Donna Vassallo’s life had lost much of its purpose and joy when her husband Louis died in 2018. But a session at First Light’s Camp Widow program helped turn all that around. Now the mother-of-two is helping to re-ignite that feeling in other young widowed people across Brisbane.
Donna Vassallo was on social media in 2021 when something popped up on her feed about First Light’s Camp Widow program.
“It was literally a week prior, and I thought ‘there’s probably no tickets available’ but luckily I got one,” she says.
“It ended up being something that really changed my life.”
Donna became widowed in October 2018, just 10 months after her husband Louis was diagnosed with a rare and aggressive type of cancer (Metastasis Squamous Cell Carcinoma).
“No one in our circle of friends even understood what widowhood was all about, it was something that happened to people in their 70s and 80s,” she says.
“So I threw myself into work and my kids and I didn’t really see any bigger purpose in life.”
Donna says it was a session hosted by Julie Cross on finding joy at that first Camp Widow in 2021 that changed her perspective.
“It was all about going back to the things that used to make you feel alive before you lost your partner or your husband,” she says.
“Both my husband and I shared a love for photography, so I thought, ‘Louis is not here, but I still have my camera’.
“That was probably the first thing I took away in terms of re-finding my purpose and joy.
“The second one was creative writing. I’m in the early stages of writing a book about my journey as a young widow.”
Donna says First Light has also helped her find purpose and joy, through the hosting of a monthly support group and coffee catch up in her local area.
“By being a host over the past year and providing a safe space for young widows, I also become a go-to person for them and have developed some strong friendships with other young widows,” she says.
“I have a great mentor/grief counsellor and through research for my personal journey, I’ve been able to move forward positively towards healing, which I’ve found valuable and can now share with them.
“But it has also become a community.
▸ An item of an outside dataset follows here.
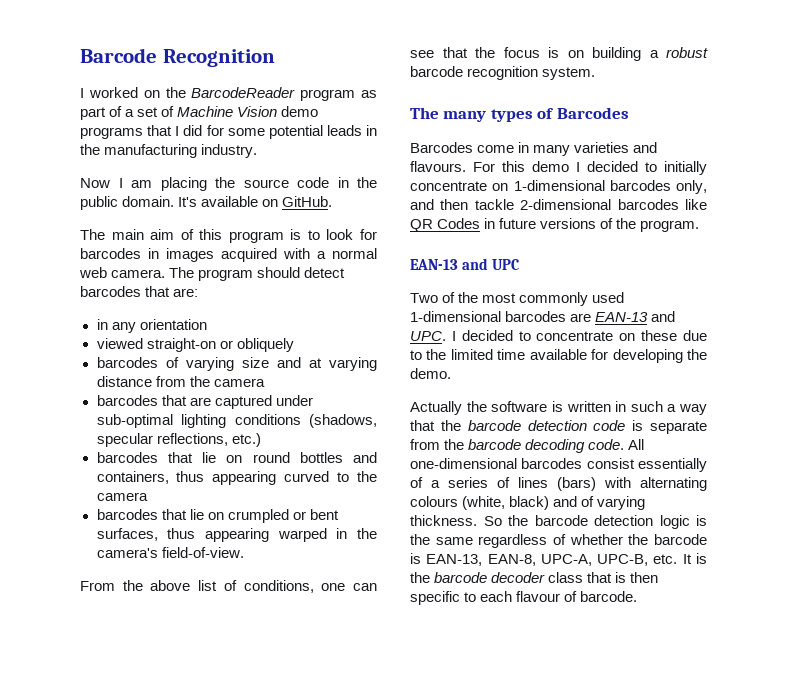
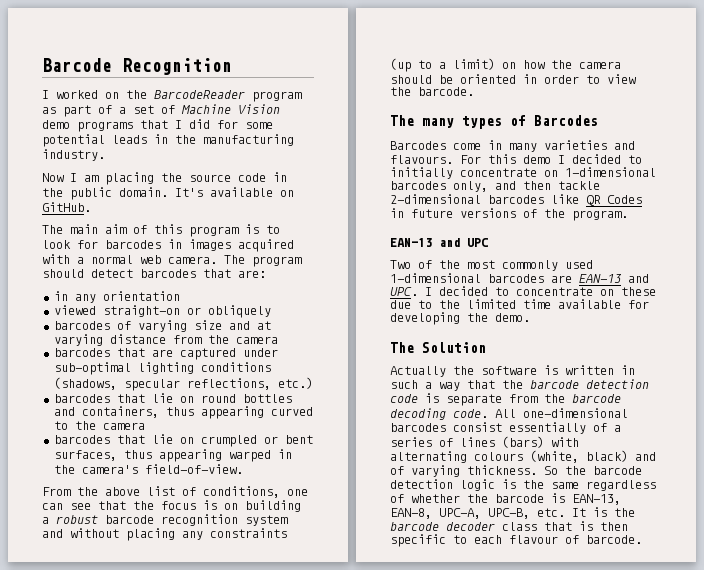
- From the above list of conditions, one can see that the focus is on building a robust barcode recognition system.
+ From the above list of conditions, one can see that the focus is on building a robust barcode recognition system and without placing any constraints (up to a limit) on how the camera should be oriented in order to view the barcode.
+ The Solution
There are some regulars that come every month, and we pick up on the ups and downs of everyone’s journey.
“I feel enlightened just being able to be involved in this sort of program, it’s lovely.”
Donna says First Light is so important for helping young widowed people on their early journey of grief and loss, and navigating their way towards healing, which is still quite foreign and sometimes dismissed as the key element in moving forward with life.
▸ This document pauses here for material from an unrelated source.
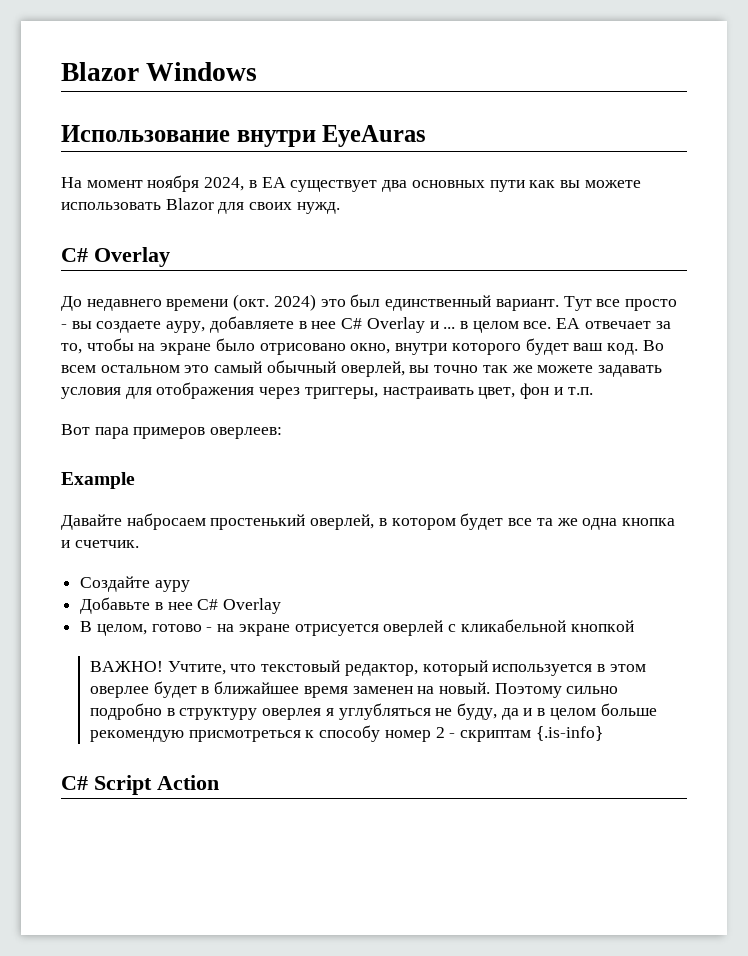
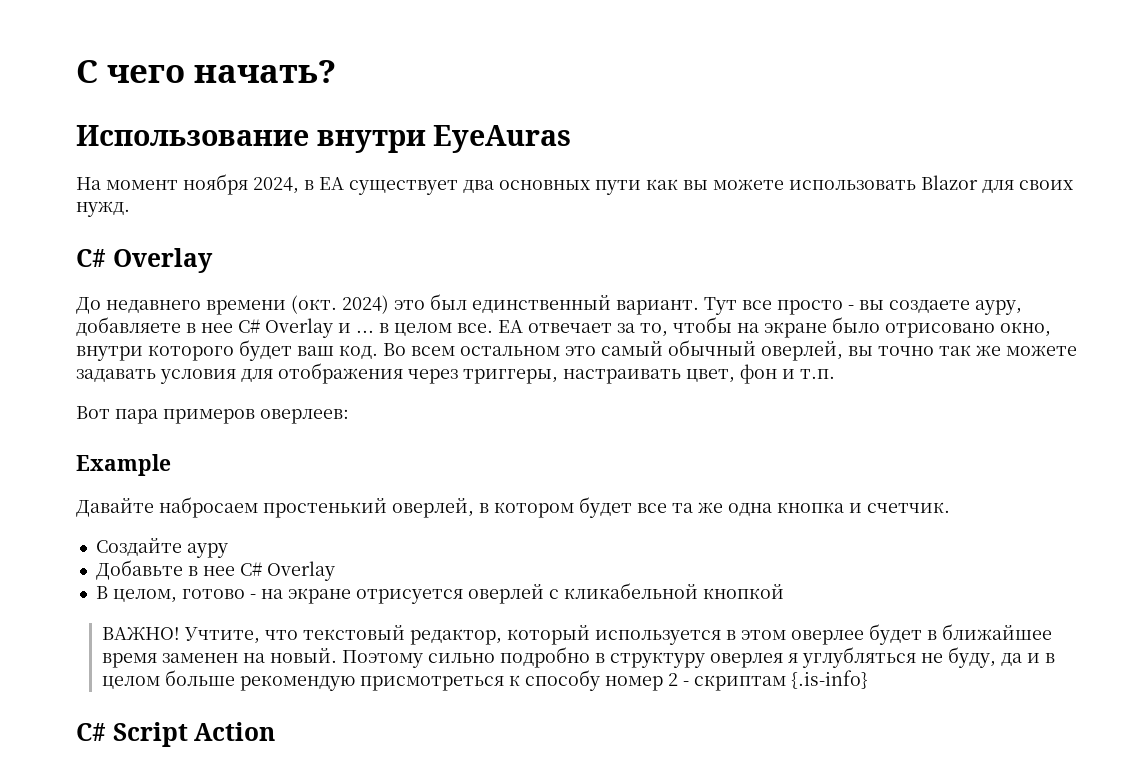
- Blazor Windows
+ С чего начать?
“So many people are judgemental towards their own emotions, because society expects you to ‘get over’ grief quickly,” she says.
“I always tell my young widowed community to just be gentle with themselves, because even though it’s uncomfortable, we all have to go through these feelings in order to get to the other side.
“A lot of us think we have to keep on performing, but that’s a false measurement society has that we have to “get better”.
“It’s not like an illness, so it’s about rewriting this message.”
Donna says First Light helped her see herself in a new light after the death of Louis.
“It’s about shifting the energy of the fact that yes, you know, things change and obviously dreams get taken away, but it’s about returning to our own self again.
“We have to learn to look at what life truly means for us as an individual, not just as someone who was married with kids.
“This is the legacy that our person had left behind, to continue on living for both of us, for the kids. To find our own purpose.”